## [PROBLEM REQUIREMENTS]
The required output is the exact run of lines from the one bearing "text-align: none ->" through the final line of the listing below, with the pictures removed.

----- INFORMATION PROVIDED -----

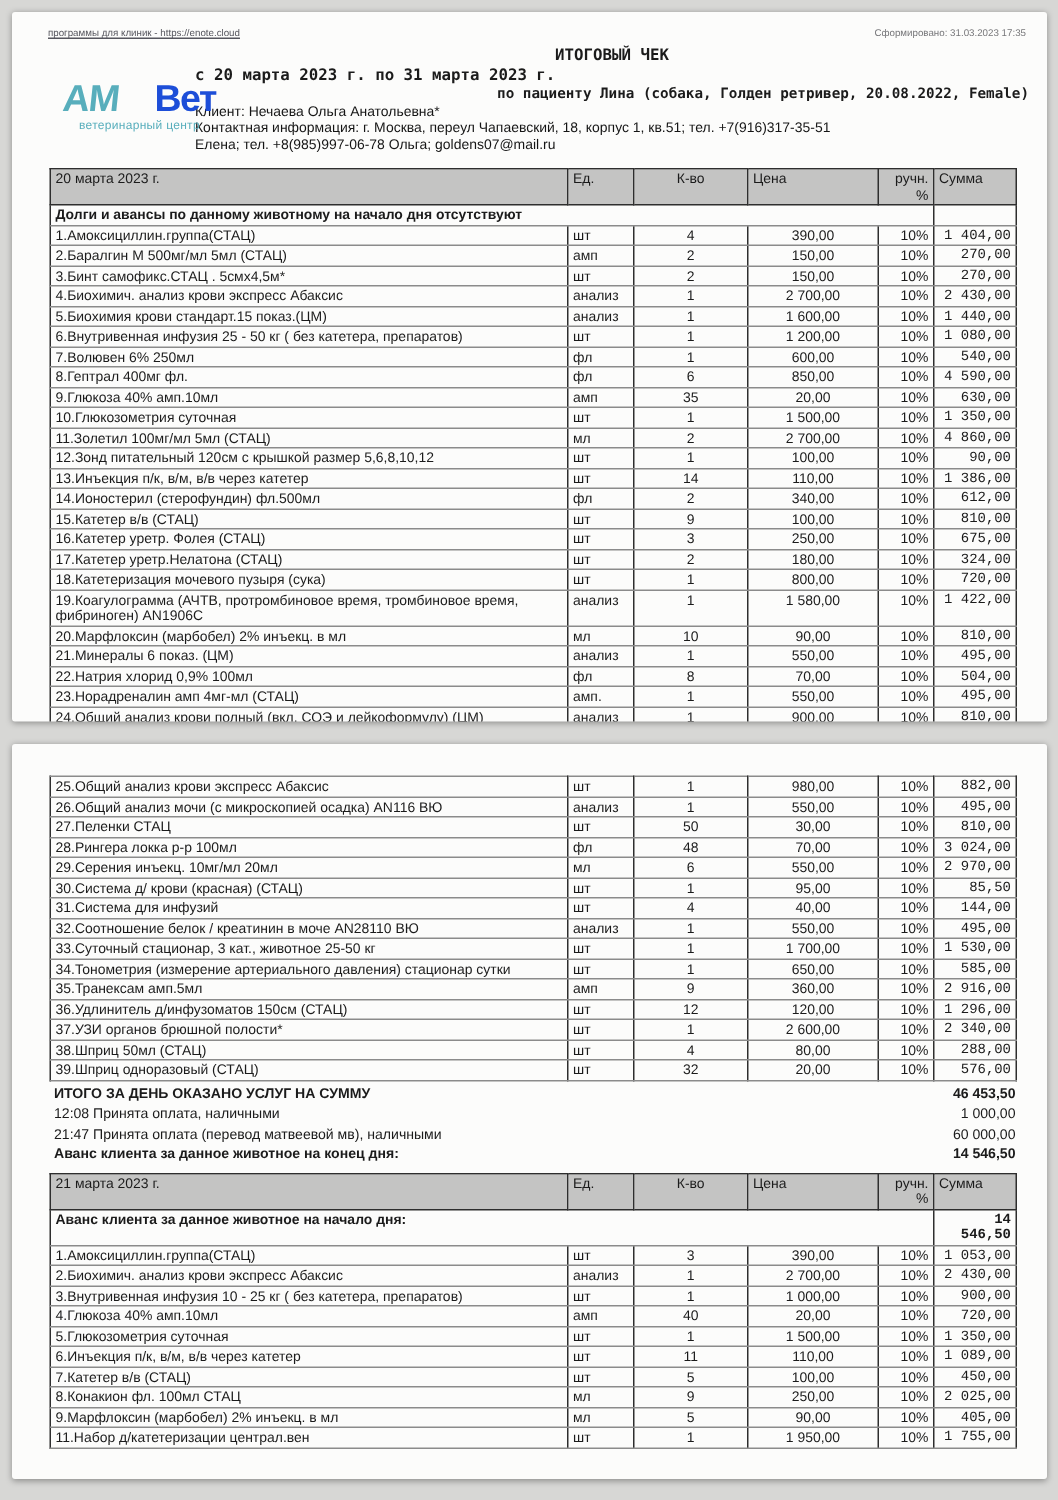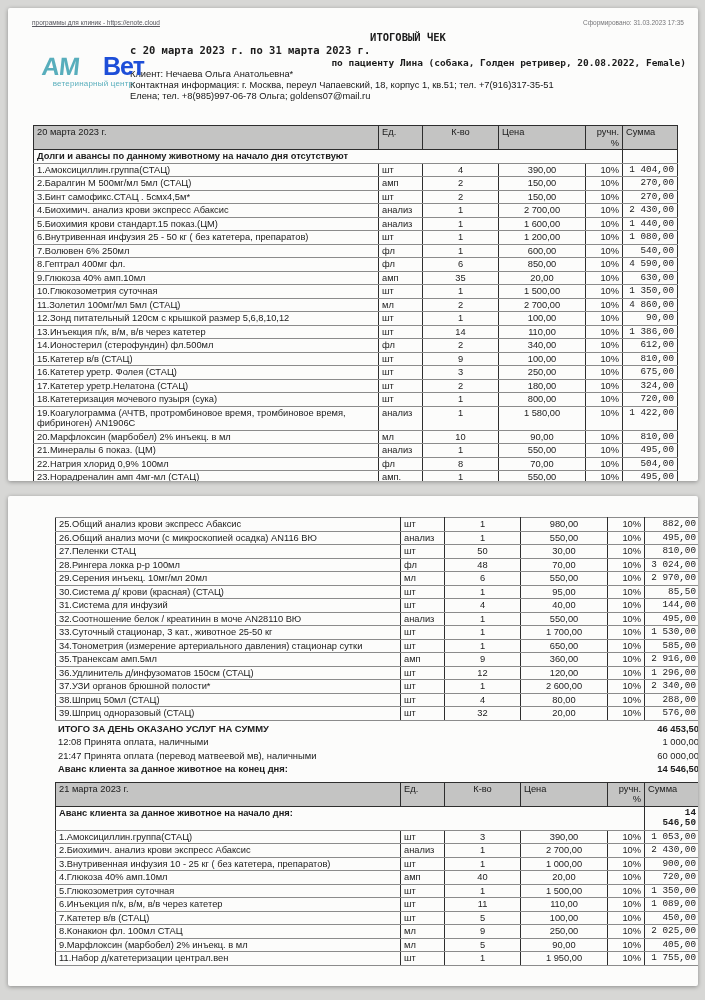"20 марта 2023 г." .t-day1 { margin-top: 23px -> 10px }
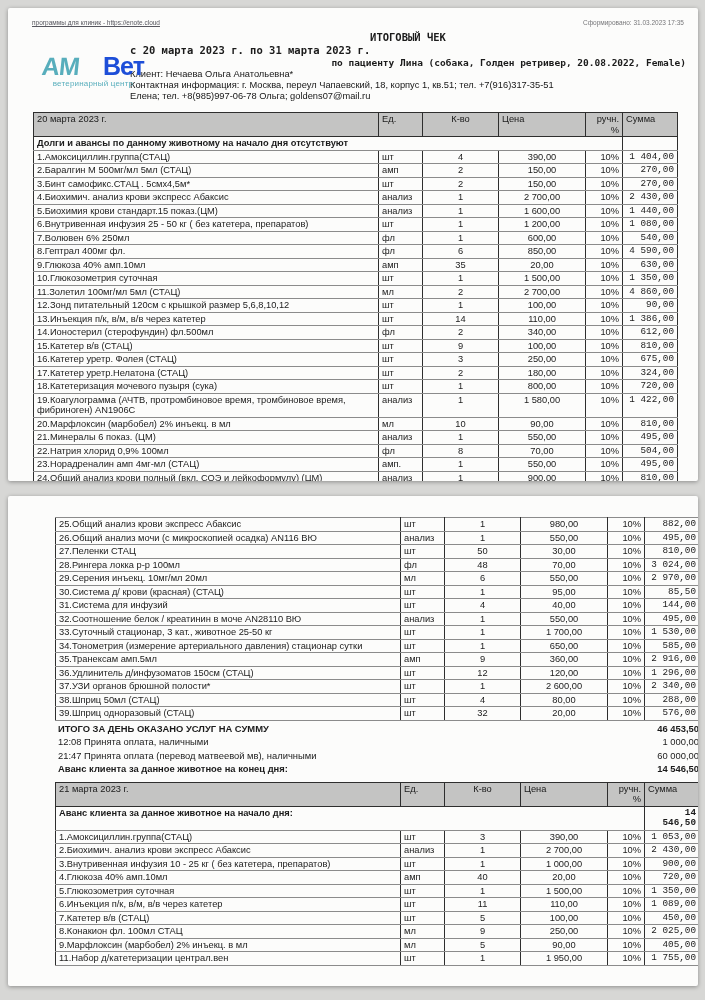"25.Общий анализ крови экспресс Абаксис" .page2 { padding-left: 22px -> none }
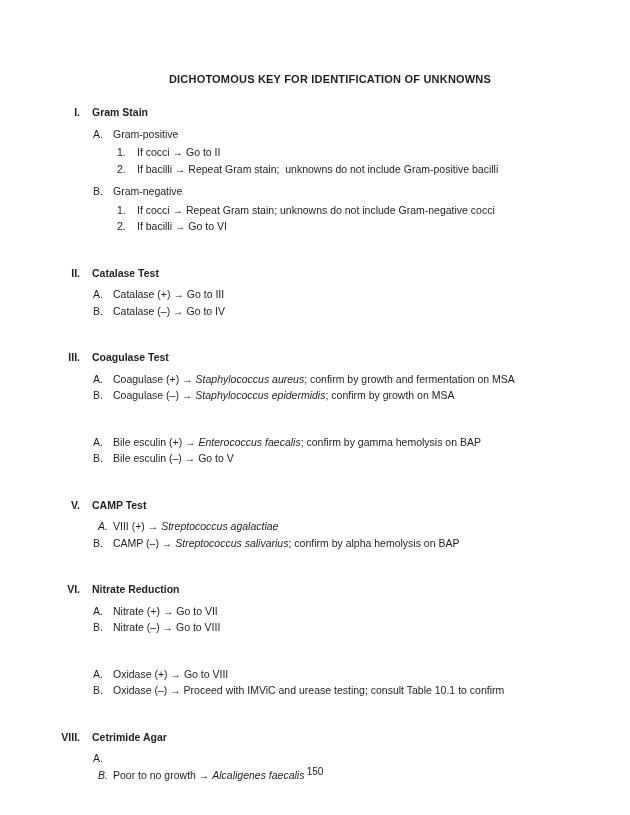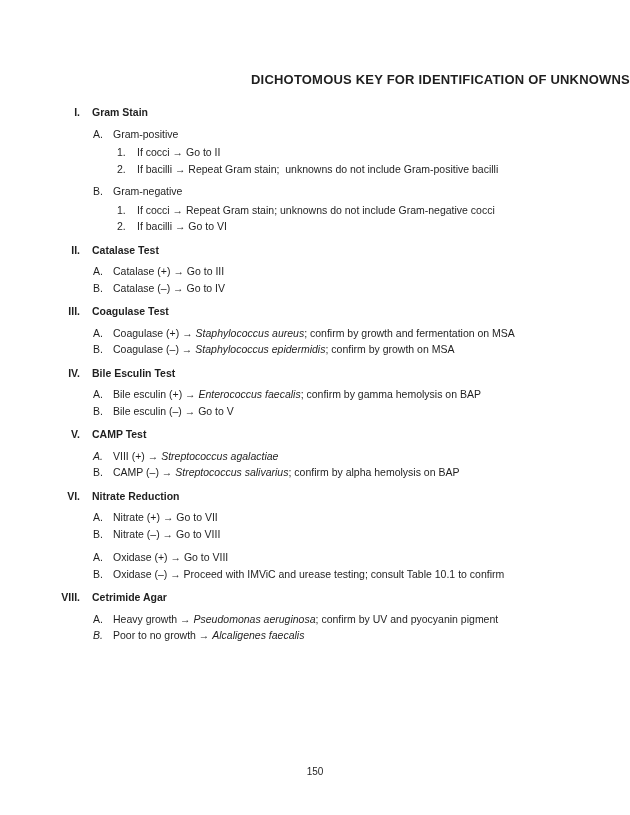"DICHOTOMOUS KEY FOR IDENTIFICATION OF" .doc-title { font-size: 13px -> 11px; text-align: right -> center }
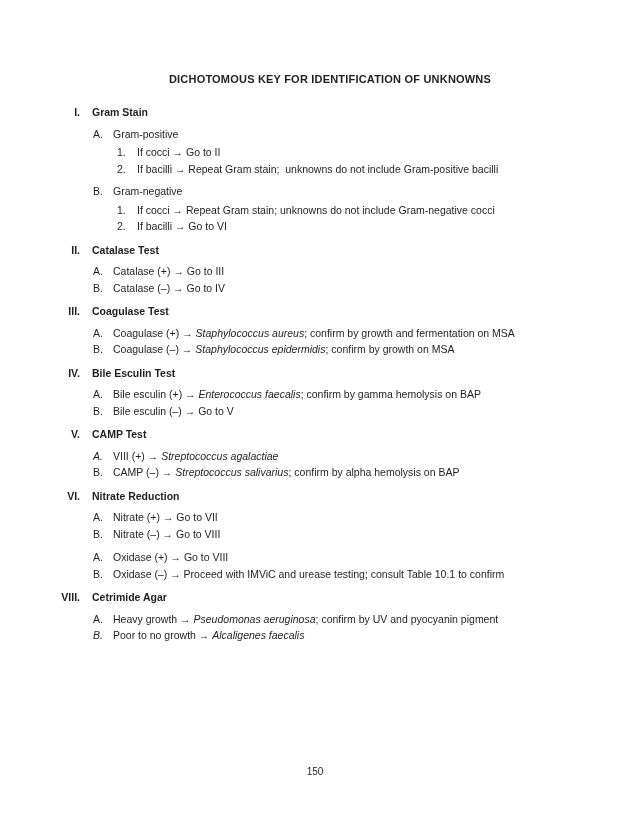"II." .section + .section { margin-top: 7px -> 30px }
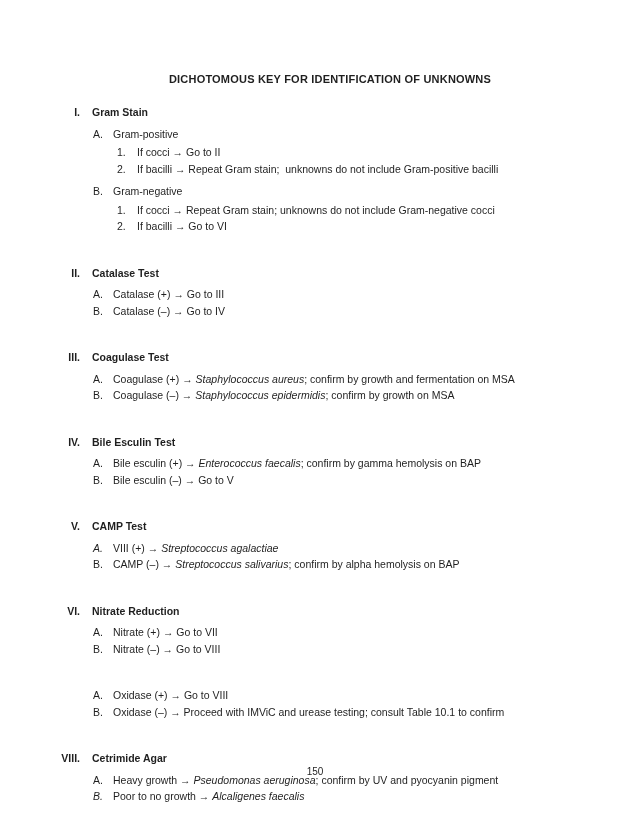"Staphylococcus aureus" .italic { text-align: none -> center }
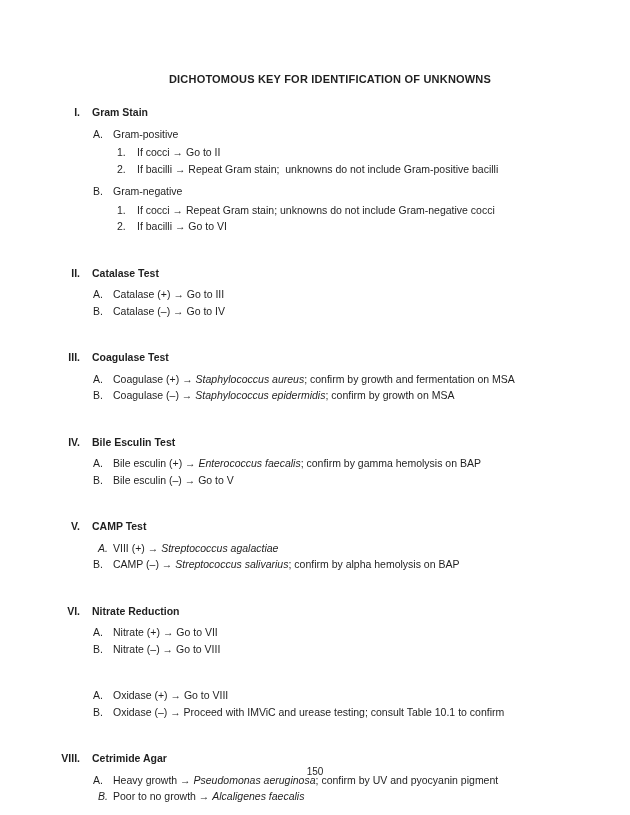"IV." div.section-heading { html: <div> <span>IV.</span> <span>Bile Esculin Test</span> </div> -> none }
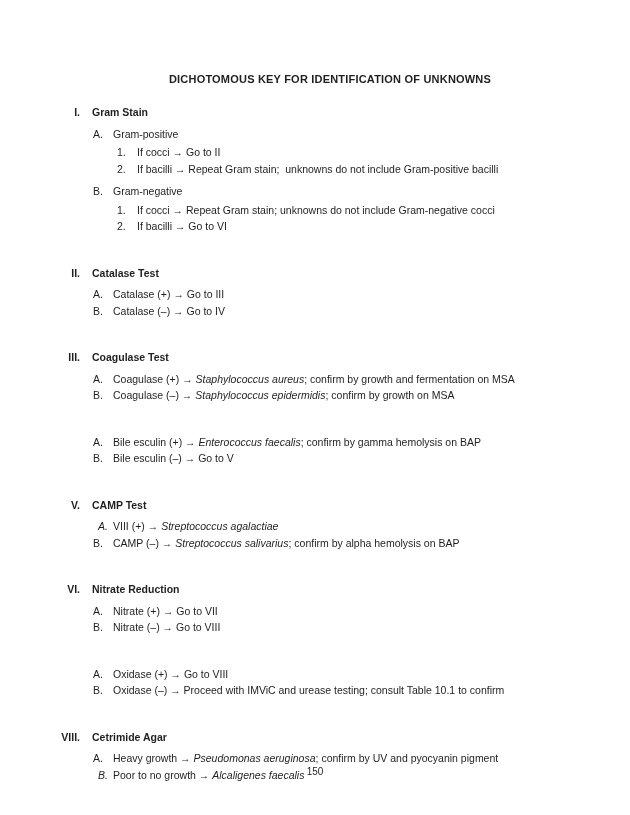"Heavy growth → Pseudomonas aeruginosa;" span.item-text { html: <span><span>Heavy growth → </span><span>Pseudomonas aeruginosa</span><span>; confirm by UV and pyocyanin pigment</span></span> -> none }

-----

## [SOLUTION FOR THIS PROBLEM]
"Staphylococcus aureus" .italic { text-align: none -> center }
"IV." div.section-heading { html: <div> <span>IV.</span> <span>Bile Esculin Test</span> </div> -> none }
"Heavy growth → Pseudomonas aeruginosa;" span.item-text { html: <span><span>Heavy growth → </span><span>Pseudomonas aeruginosa</span><span>; confirm by UV and pyocyanin pigment</span></span> -> none }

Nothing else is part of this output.